事故は17年前のこの日、東武鉄道の保安係が手動式の遮断機を独断で上げたことで起きた。踏切内に入った加山さんの母の高橋俊枝さん(当時75歳)ら2人が電車にはねられて死亡し、2人が重傷を負った。ラッシュ時は1時間に50分以上、遮断機が下りた状態が続くため、保安係は日頃から自身の判断で操作していた。
地元住民の間では、事故前から「危険な踏切」として知られていた。長さは約33メートルあり、地元自治会連合会長の沢田栄介さん(87)は「取り残されそうになったお年寄りの手を引いたこともあった」と振り返る。住民たちは区に幾度となく改善を求めたが、必要な対策は取られなかった。「とうとう起きてしまったか」。事故の一報を聞き、沢田さんは、こう思ったという。

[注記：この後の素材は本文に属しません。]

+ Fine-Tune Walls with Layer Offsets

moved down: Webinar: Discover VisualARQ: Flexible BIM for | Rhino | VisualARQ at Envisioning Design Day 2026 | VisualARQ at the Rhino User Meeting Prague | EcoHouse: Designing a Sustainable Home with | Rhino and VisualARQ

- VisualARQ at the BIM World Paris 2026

住民はすぐに立ち上がった。沢田さんらが中心となって始めた署名運動では、わずか半年の間に区民の3分の1に相当する約22万人分が集まった。住民の後押しを受け、区も腰を上げた。当時、同駅の高架化事業は費用対効果が低いとされていたが、区は早期着工が不可欠だと判断。都に代わり、07年に自らが事業主体となることを決めた。
財政負担の増加が懸念されたが、区の職員として事故から10年間にわたって事業に携わった岡野賢二さん(67)らは、都などと精力的に協議を重ね、地元負担を軽減した。

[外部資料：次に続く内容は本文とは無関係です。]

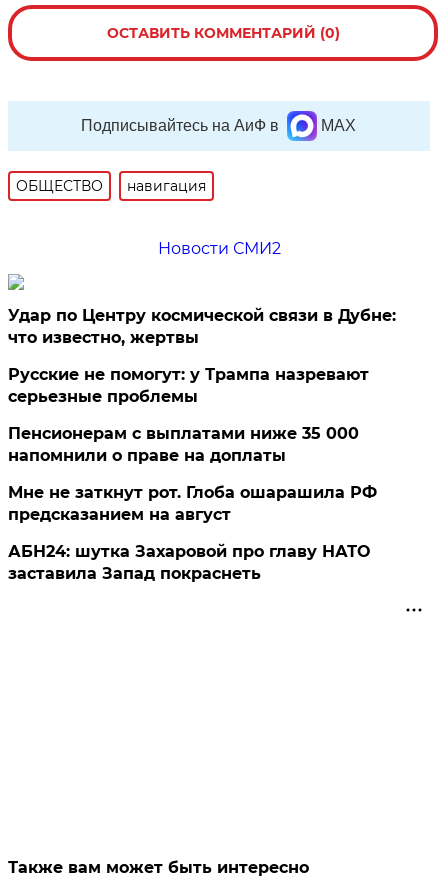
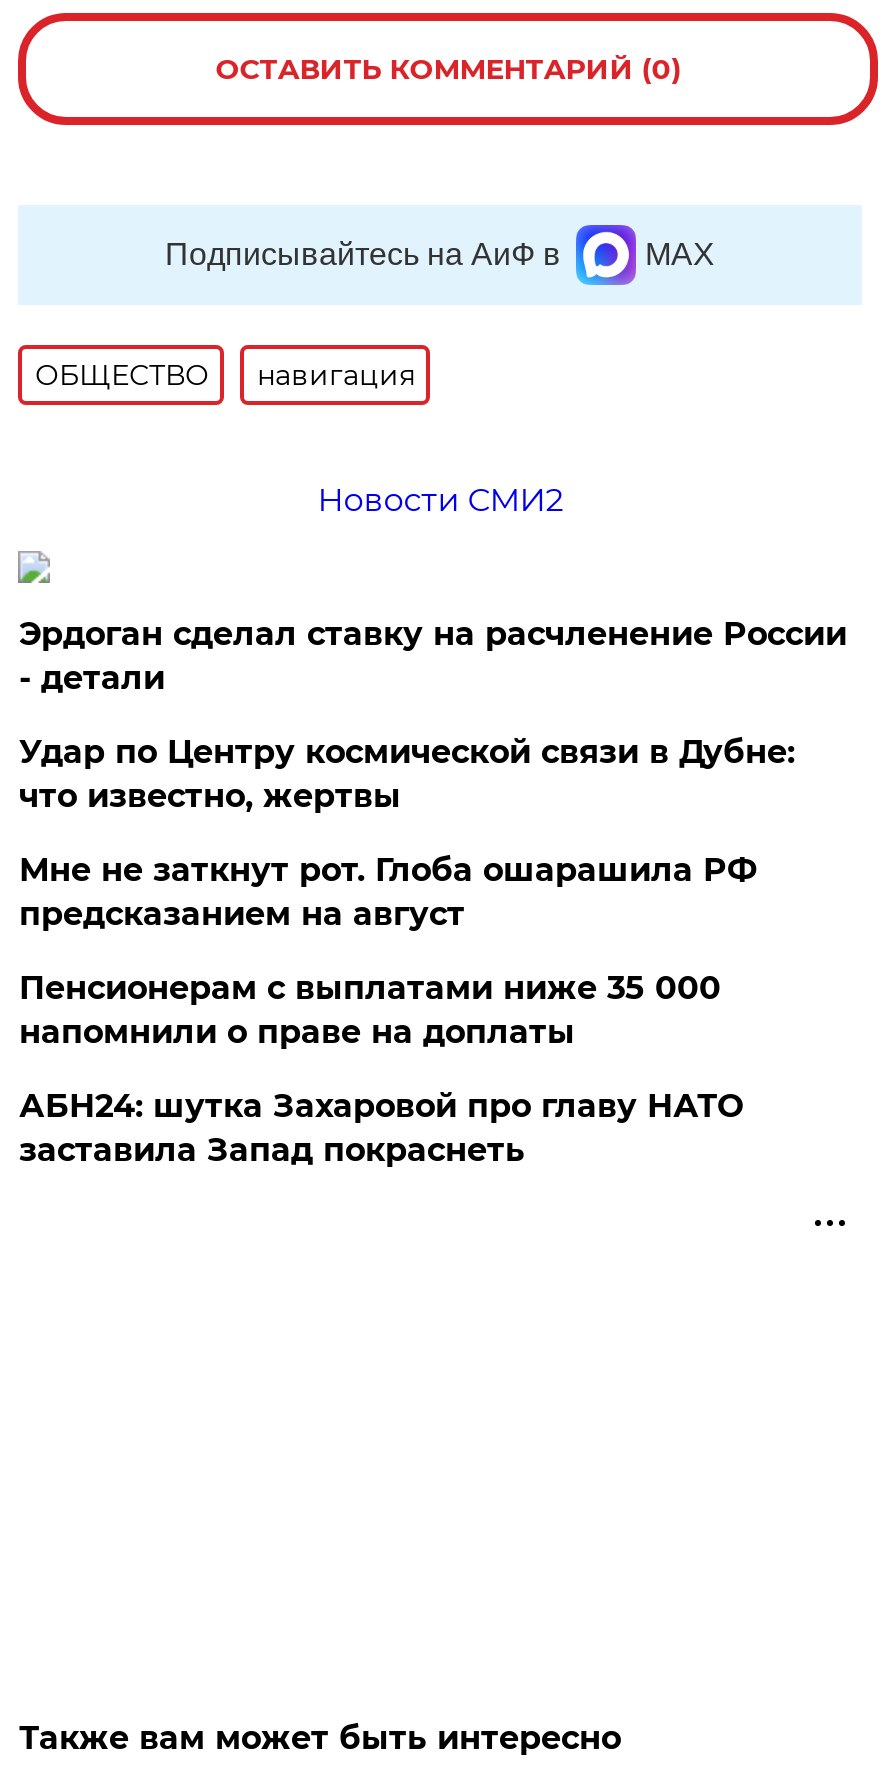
+ Эрдоган сделал ставку на расчленение России
+ - детали

moved down: Удар по Центру космической связи в Дубне: | что известно, жертвы

- Русские не помогут: у Трампа назревают
- серьезные проблемы

moved down: Пенсионерам с выплатами ниже 35 000 | напомнили о праве на доплаты

moved up: Мне не заткнут рот. Глоба ошарашила РФ | предсказанием на август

12年の着工から10年。沢田さんは「地元の悲願だった。これで住民も安心できる」と

安堵
(あんど)し、岡野さんも「住民のためになるやりがいある仕事だった」と話す。
加山さんは10年に踏切事故の遺族が集う「紡ぎの会」をつくって代表に就任。国に対策強化を求めた結果、踏切事故の調査対象拡大に結びついた。
踏切事故ゼロを願って講演活動も続ける加山さんは、「母のような犠牲者を二度と出さないためにも、これからも踏切の安全強化を訴え続けたい」と決意を新たにしている。
「開かず」288か所…都内に全国の半数

ピーク時には1時間あたり40分間以上、遮断機が下りた状態になる「開かずの踏切」。国土交通省によると、全国に3万か所以上ある踏切のうち、開かずの踏切は2021年9月末時点で539か所あり、半数超の288か所が都内だ。
一方で、04年度に410件あった踏切事故は、20年度には165件と減少傾向にある。ただ、05~20年度には計1729人が踏切での事故で死亡しており、関西大学の安部誠治教授(交通政策論)は「歩行者を危険にさらし、交通渋滞も引き起こす『開かずの踏切』を減らすには、立体交差化が最適だ」と指摘する。その上で、「費用や時間がかかるため、国や自治体、鉄道会社の連携強化が求められる。特に自治体は、立体交差事業をまちづくりの中心課題と位置づけ、重要性を地域住民に伝えていく必要がある」としている。